A classificação do PCC e do Comando Vermelho
reacende o debate sobre os limites e possibilidades da atuação militar no enfrentamento ao crime organizado.
A recente classificação do Primeiro Comando da Capital (PCC) e do Comando Vermelho (CV) como organizações terroristas pelos Estados Unidos trouxe novamente ao centro do debate uma questão que há anos divide especialistas em segurança pública: qual deve ser o papel das Forças Armadas no combate a organizações criminosas de grande porte?
No Brasil, a Constituição Federal atribui às Forças Armadas a missão de defesa da pátria, garantia dos poderes constitucionais e, por iniciativa destes, da lei e da ordem. Em situações excepcionais, podem ser empregadas em operações de Garantia da Lei e da Ordem (GLO), quando as forças policiais estaduais não conseguem responder adequadamente a determinadas ameaças.
A discussão ganhou força porque o PCC e o Comando Vermelho deixaram de ser vistos apenas como grupos criminosos tradicionais. Atualmente, essas organizações possuem estrutura empresarial, atuação interestadual e internacional, grande capacidade financeira e forte poder de intimidação. Em algumas regiões, exercem influência comparável à de grupos armados que atuam em zonas de conflito ao redor do mundo.
Defensores de uma participação mais intensa das Forças Armadas argumentam que o poder de fogo, a capacidade logística e a inteligência militar poderiam auxiliar no controle de fronteiras, no combate ao tráfico internacional de drogas e armas e na desarticulação de rotas utilizadas pelo crime organizado.
Por outro lado, especialistas alertam que a função principal dos militares não é a atividade policial. O emprego contínuo das Forças Armadas em ações de segurança pública poderia gerar desgastes institucionais e riscos operacionais, uma vez que o treinamento militar é voltado para cenários de defesa nacional e não para investigações criminais e policiamento ostensivo.
Outro aspecto importante é que o enfrentamento dessas organizações depende não apenas de ações armadas. Inteligência financeira, cooperação internacional, combate à lavagem de dinheiro, controle de fronteiras e fortalecimento das polícias e do sistema prisional são medidas consideradas fundamentais para enfraquecer as facções.
A classificação de grupos criminosos como organizações terroristas também pode ampliar mecanismos de cooperação internacional, permitindo maior intercâmbio de informações e aplicação de sanções financeiras contra indivíduos e empresas ligadas a essas estruturas.

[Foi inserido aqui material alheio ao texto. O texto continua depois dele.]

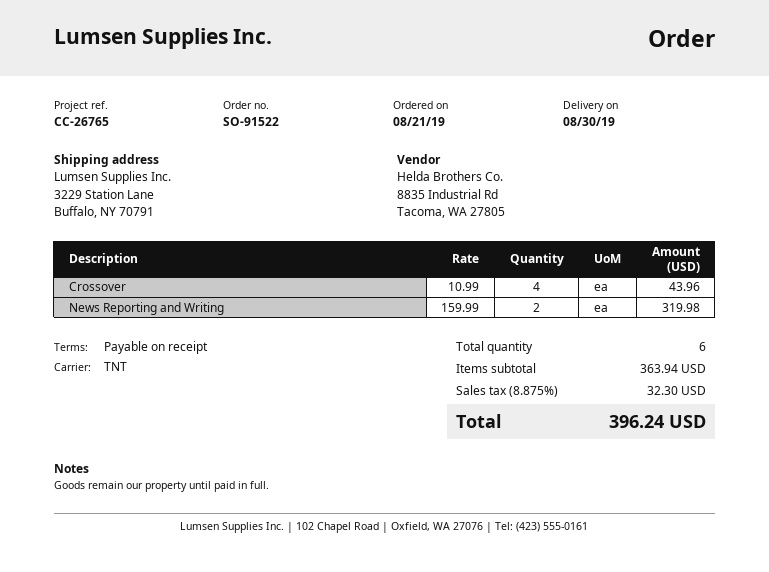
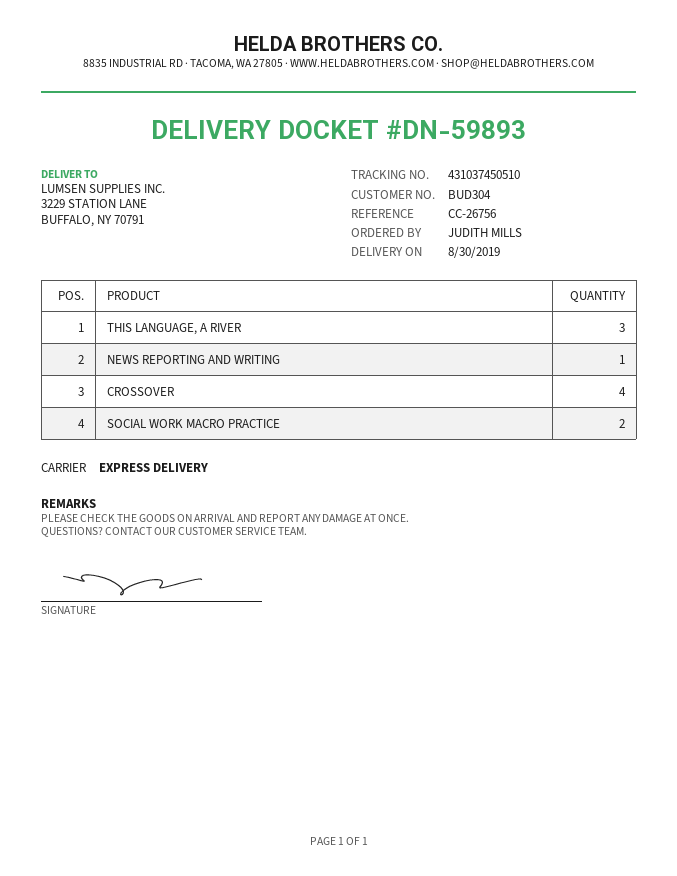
reference: CC-26765 -> CC-26756
shipping method: TNT -> express
News Reporting and Writing: 2 -> 1
THIS LANGUAGE, A RIVER: none -> 3
SOCIAL WORK MACRO PRACTICE: none -> 2

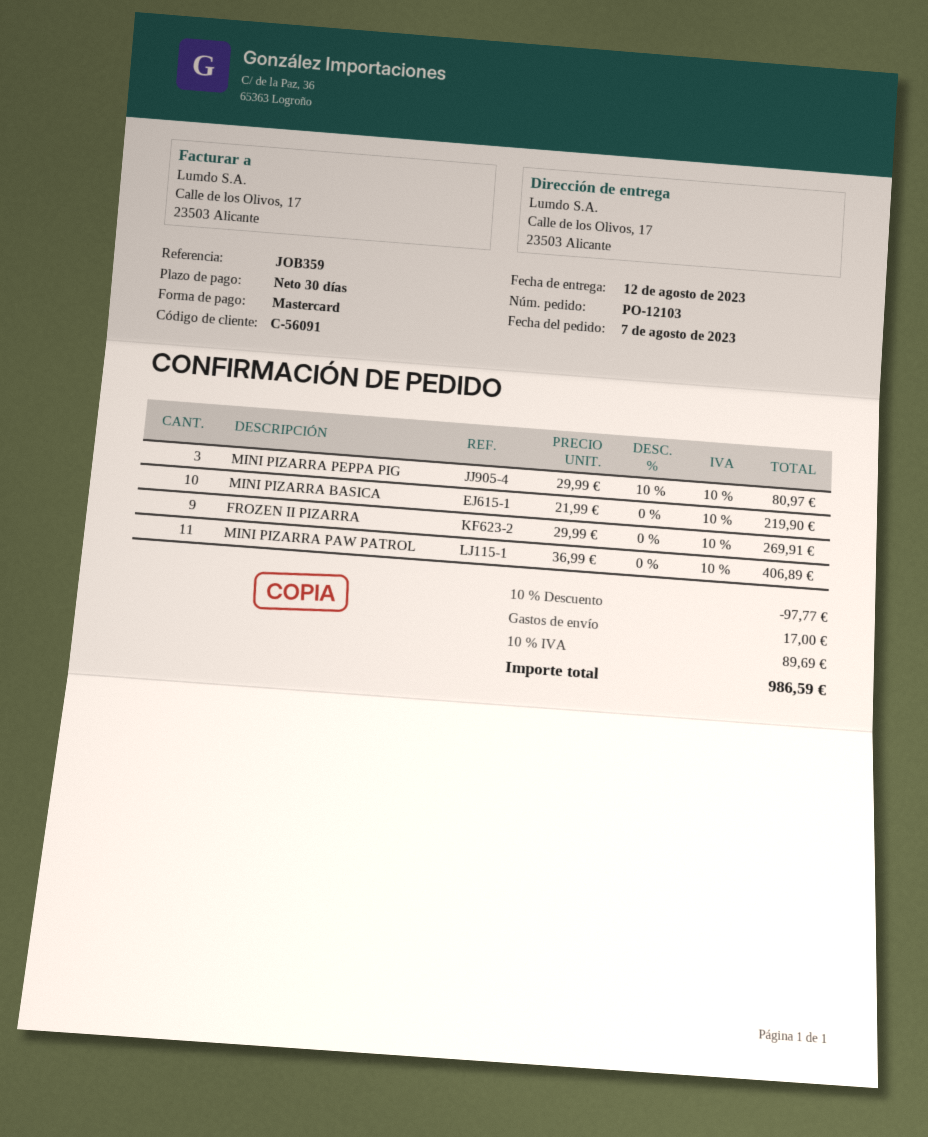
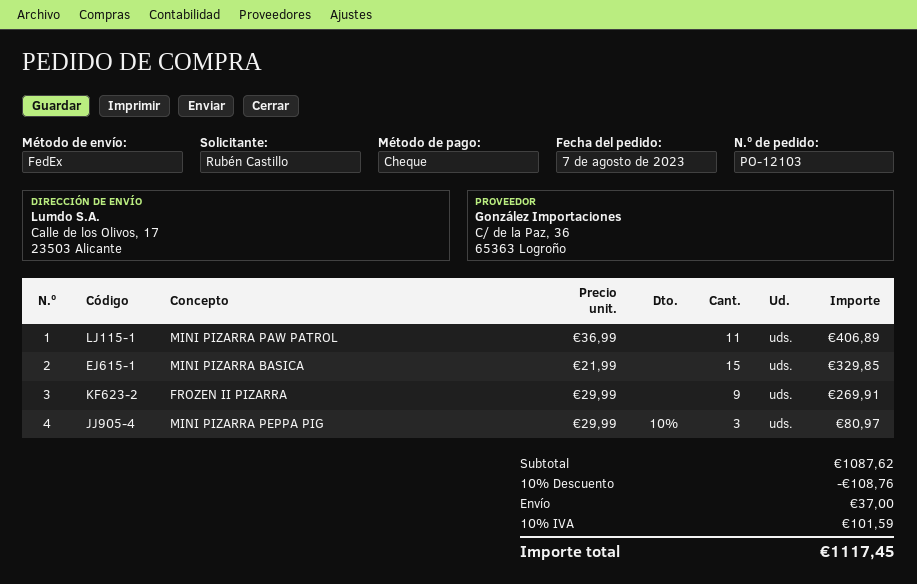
payment method: Mastercard -> cheque
MINI PIZARRA BASICA: 10 x 21.99 = 219.90 -> 15 x 21.99 = 329.85
discount: 10% = 97.77 -> 10% = 108.76
shipping: 17.00 -> 37.00
tax: 10% = 89.69 -> 10% = 101.59
total: 986.59 -> 1117.45

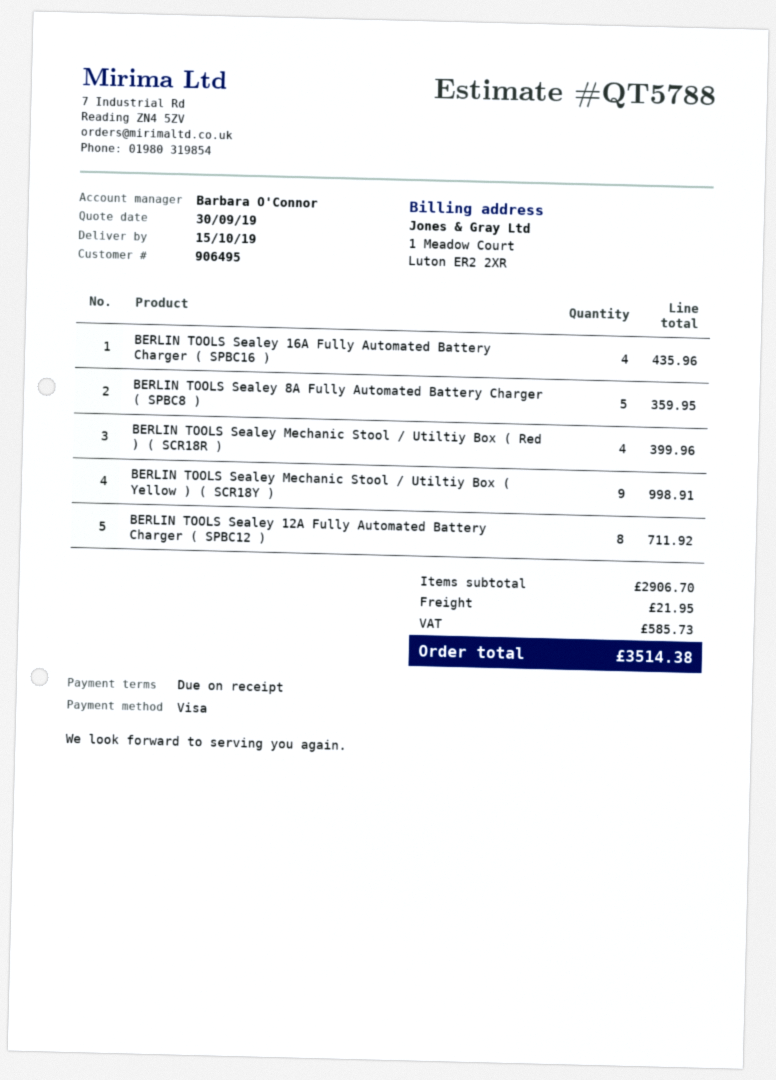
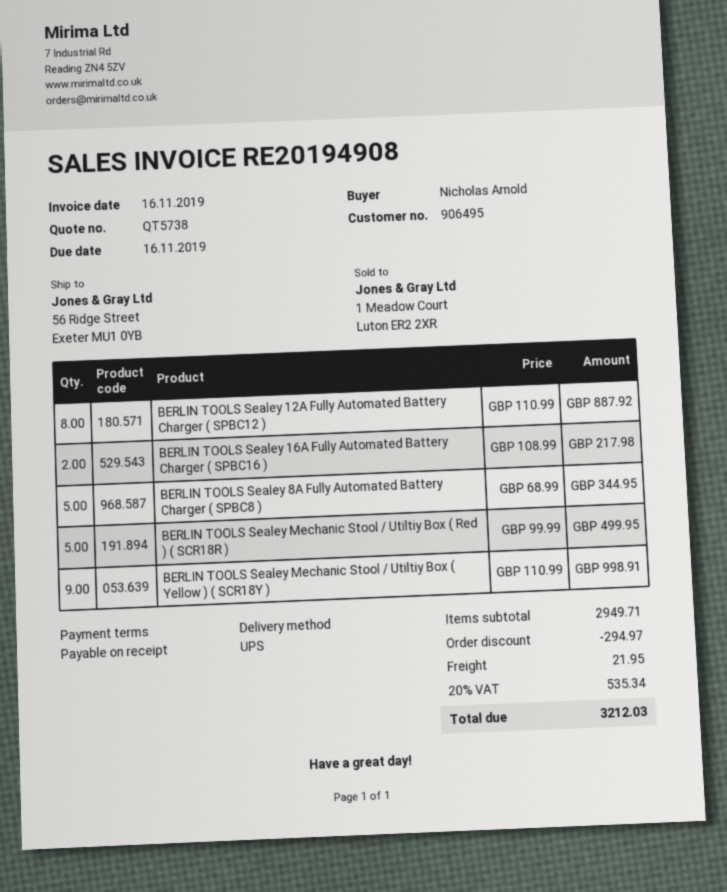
quote number: QT5788 -> QT5738
BERLIN TOOLS Sealey 16A Fully Automated Battery Charger ( SPBC16 ): 4 for 435.96 -> 2 for 217.98
BERLIN TOOLS Sealey 8A Fully Automated Battery Charger ( SPBC8 ): 5 for 359.95 -> 5 for 344.95
BERLIN TOOLS Sealey Mechanic Stool / Utiltiy Box ( Red ) ( SCR18R ): 4 for 399.96 -> 5 for 499.95
BERLIN TOOLS Sealey 12A Fully Automated Battery Charger ( SPBC12 ): 8 for 711.92 -> 8 for 887.92
subtotal: 2906.70 -> 2949.71
discount: none -> 294.97
tax: 585.73 -> 535.34
total: 3514.38 -> 3212.03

O debate, portanto, vai além da simples utilização de tropas. Trata-se de definir uma estratégia nacional de segurança capaz de integrar Forças Armadas, órgãos de inteligência, polícias e instituições de controle financeiro em um esforço coordenado contra organizações criminosas cada vez mais sofisticadas.
O desafio está em encontrar o equilíbrio entre a preservação das atribuições constitucionais das Forças Armadas e a necessidade de enfrentar ameaças que ultrapassam os limites tradicionais da criminalidade comum. O tema deverá permanecer em evidência nos próximos anos, especialmente diante da crescente internacionalização das facções brasileiras.